Data extract:
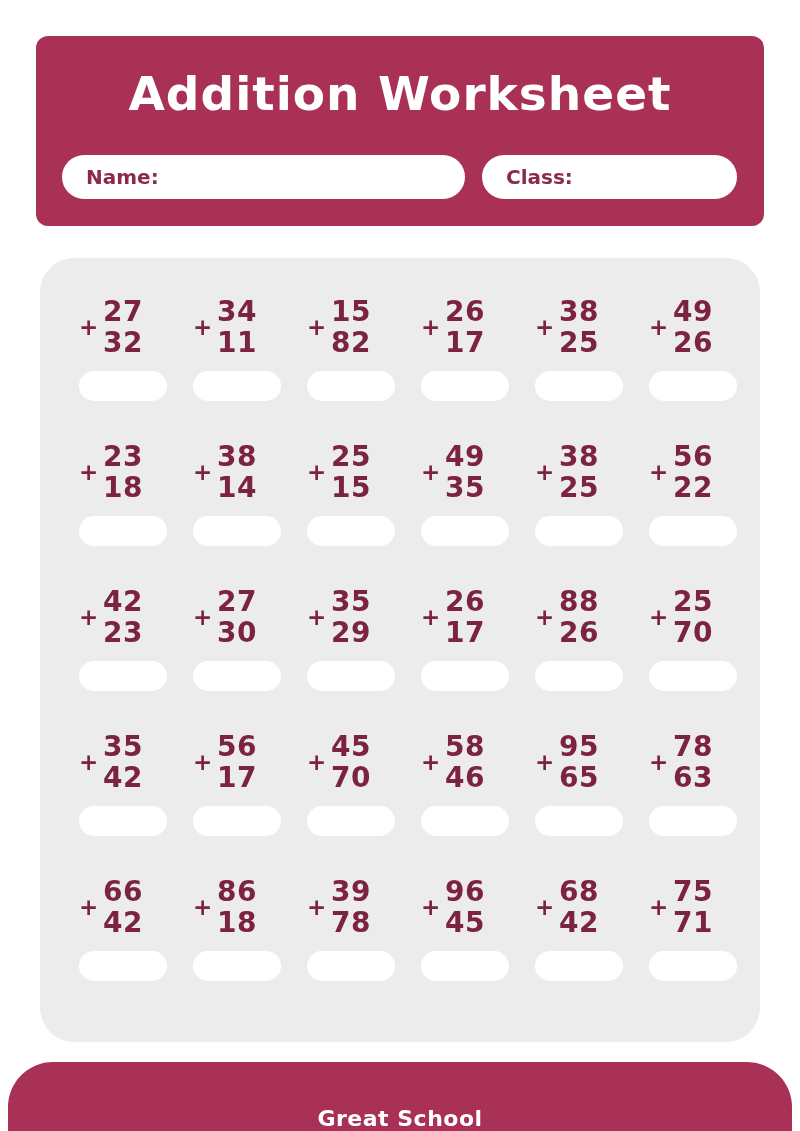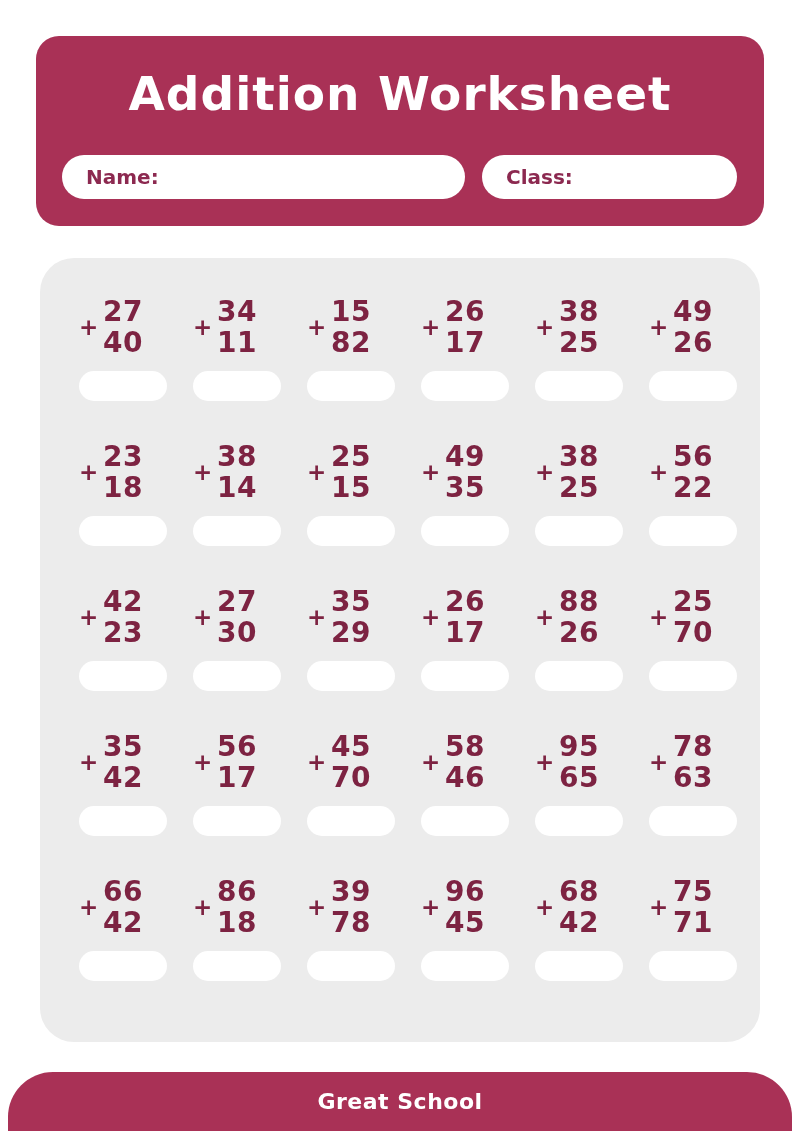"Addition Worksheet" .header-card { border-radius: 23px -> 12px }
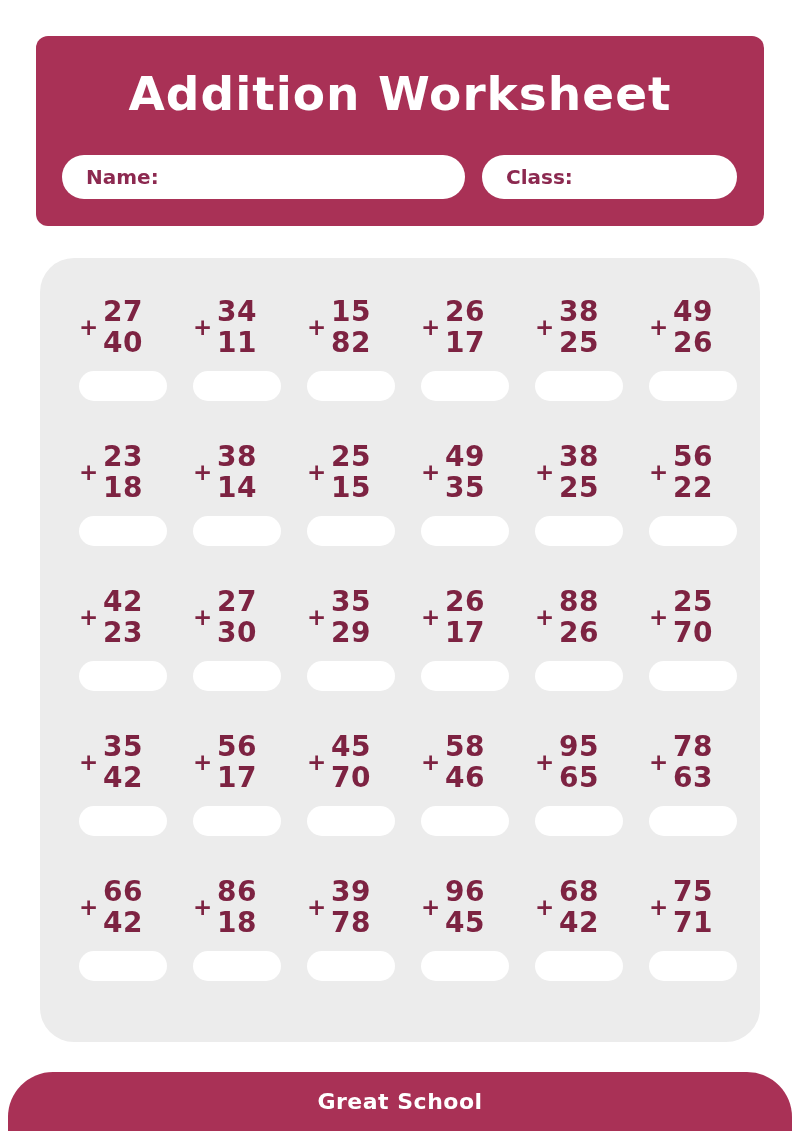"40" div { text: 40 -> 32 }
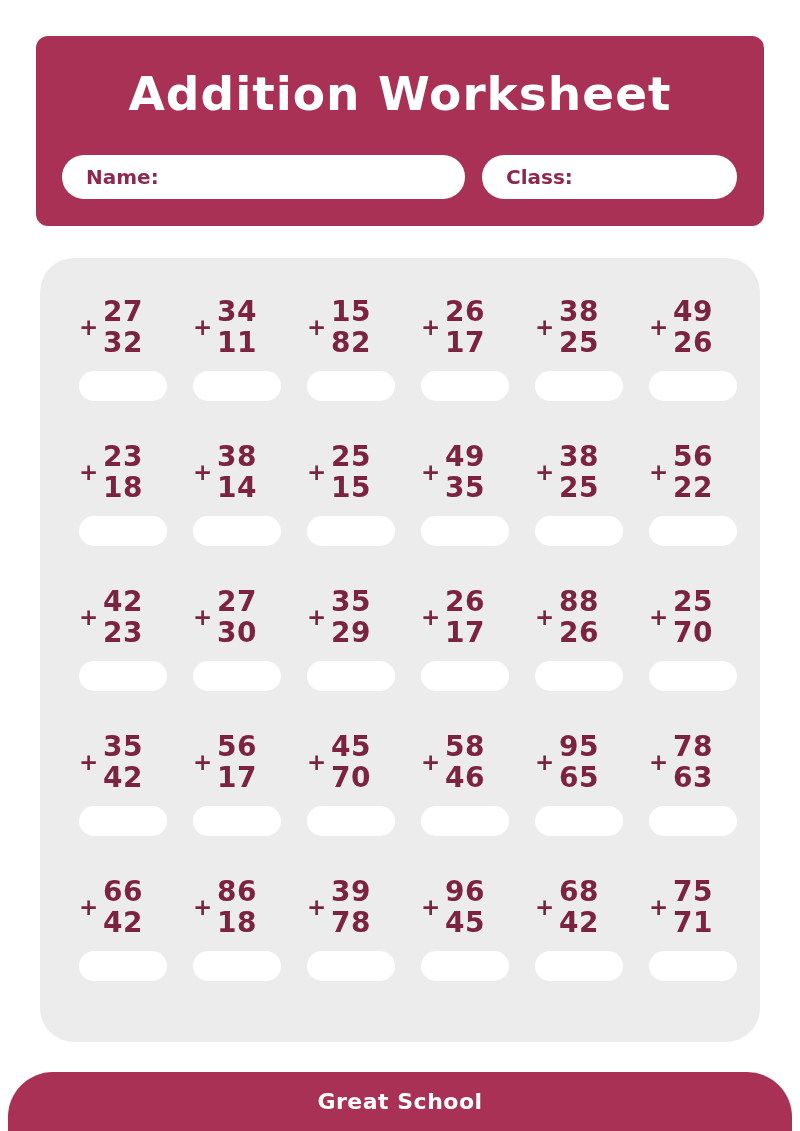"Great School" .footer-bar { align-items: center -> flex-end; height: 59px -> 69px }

---

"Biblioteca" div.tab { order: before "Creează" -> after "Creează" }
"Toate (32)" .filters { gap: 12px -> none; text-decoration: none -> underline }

==

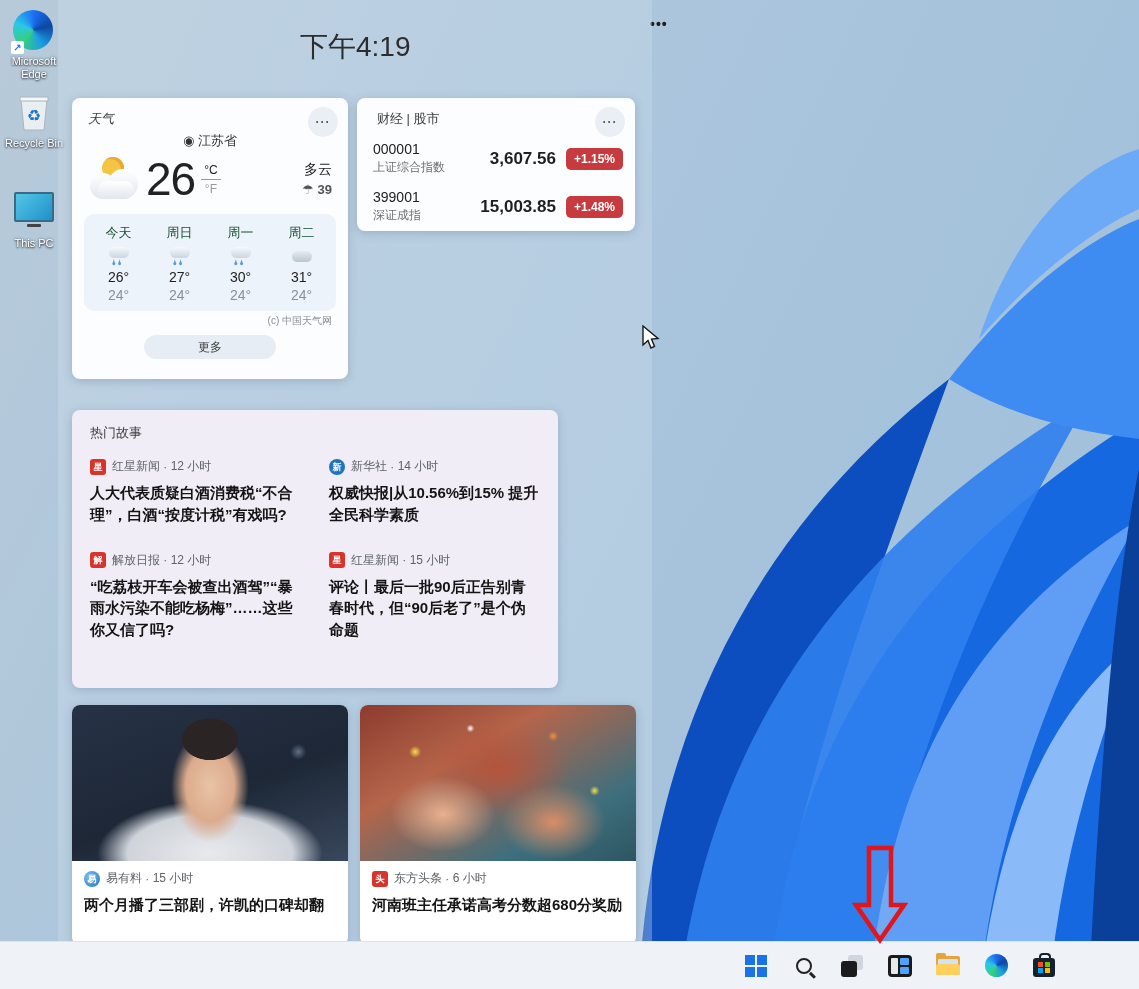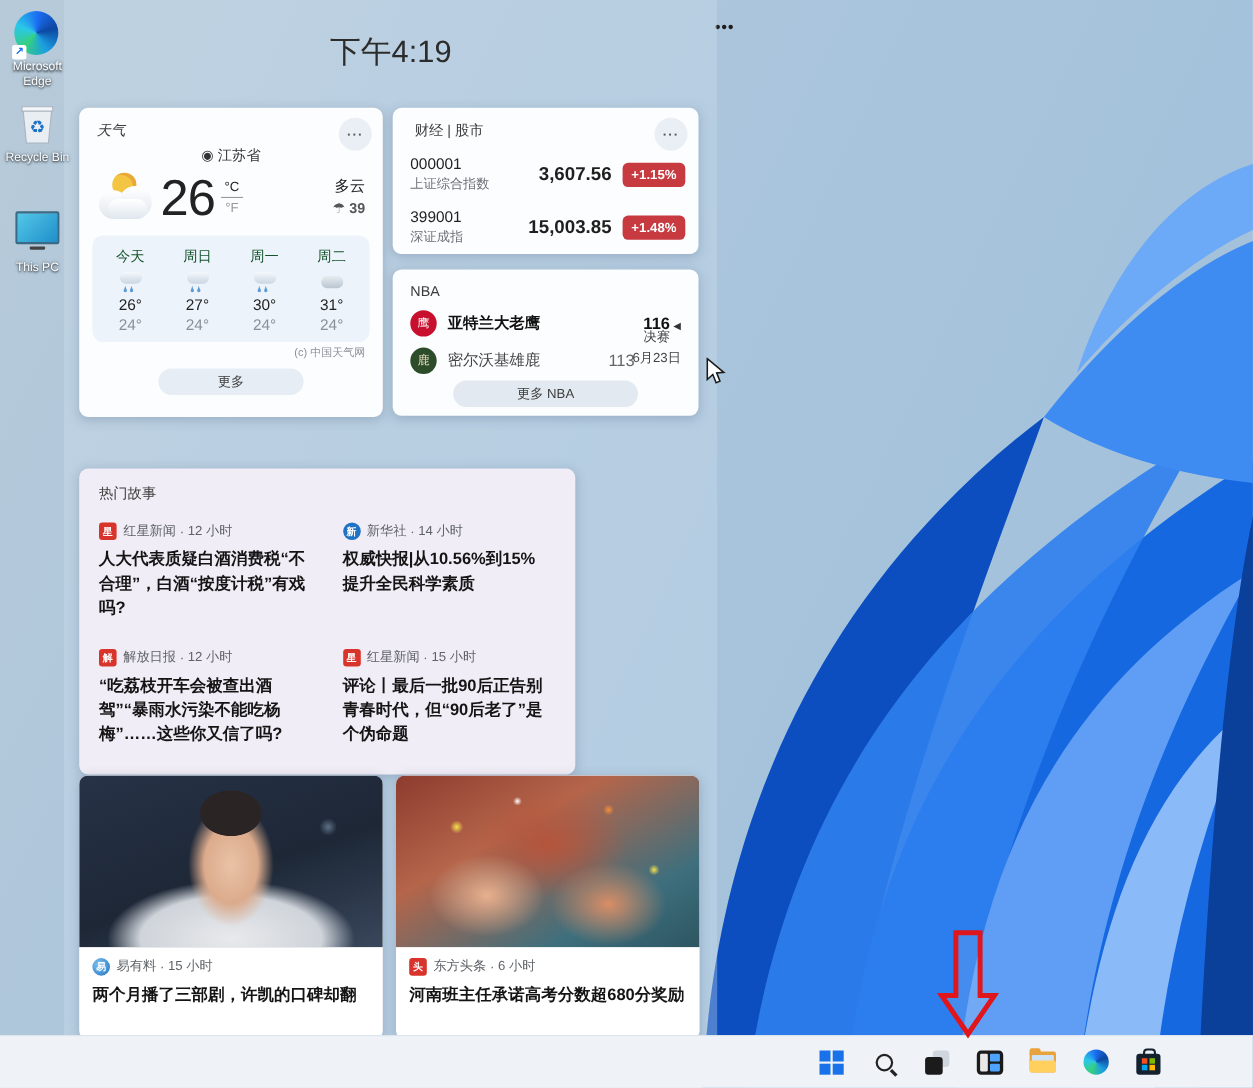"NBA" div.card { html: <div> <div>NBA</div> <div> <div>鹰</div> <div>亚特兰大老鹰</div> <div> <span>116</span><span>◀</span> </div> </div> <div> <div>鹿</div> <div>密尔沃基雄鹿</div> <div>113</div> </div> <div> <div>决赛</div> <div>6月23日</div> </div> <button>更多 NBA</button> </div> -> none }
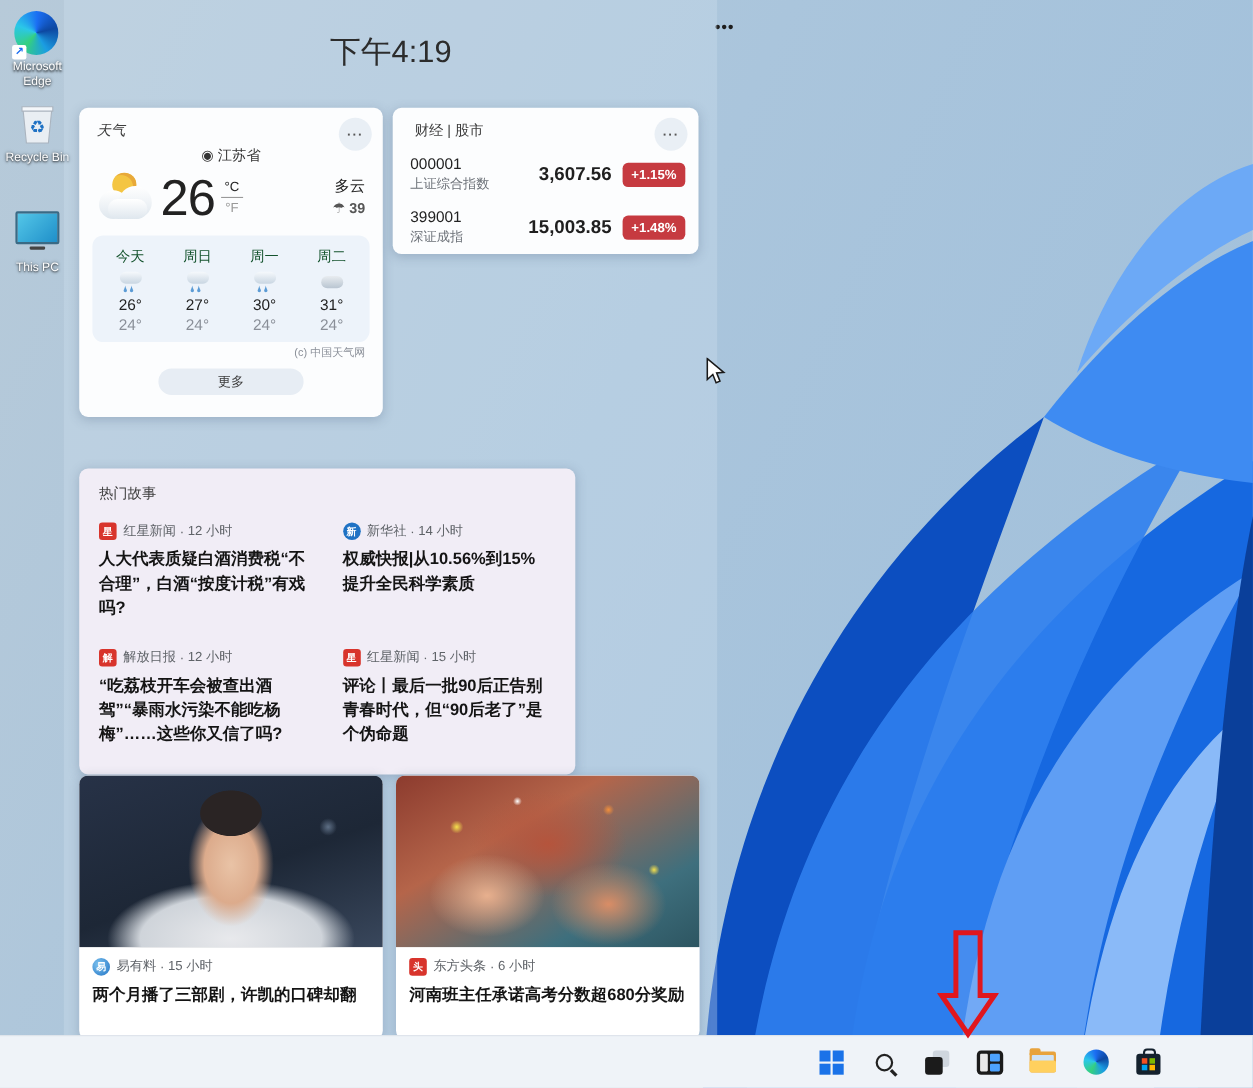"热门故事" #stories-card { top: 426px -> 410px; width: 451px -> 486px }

What is expected:
Look above and copy only the lines from the one holding "text: 40 ->" to the one holding "align-items: center ->", both included, exactly, minus the pictures.

Solution for this task:
"40" div { text: 40 -> 32 }
"Great School" .footer-bar { align-items: center -> flex-end; height: 59px -> 69px }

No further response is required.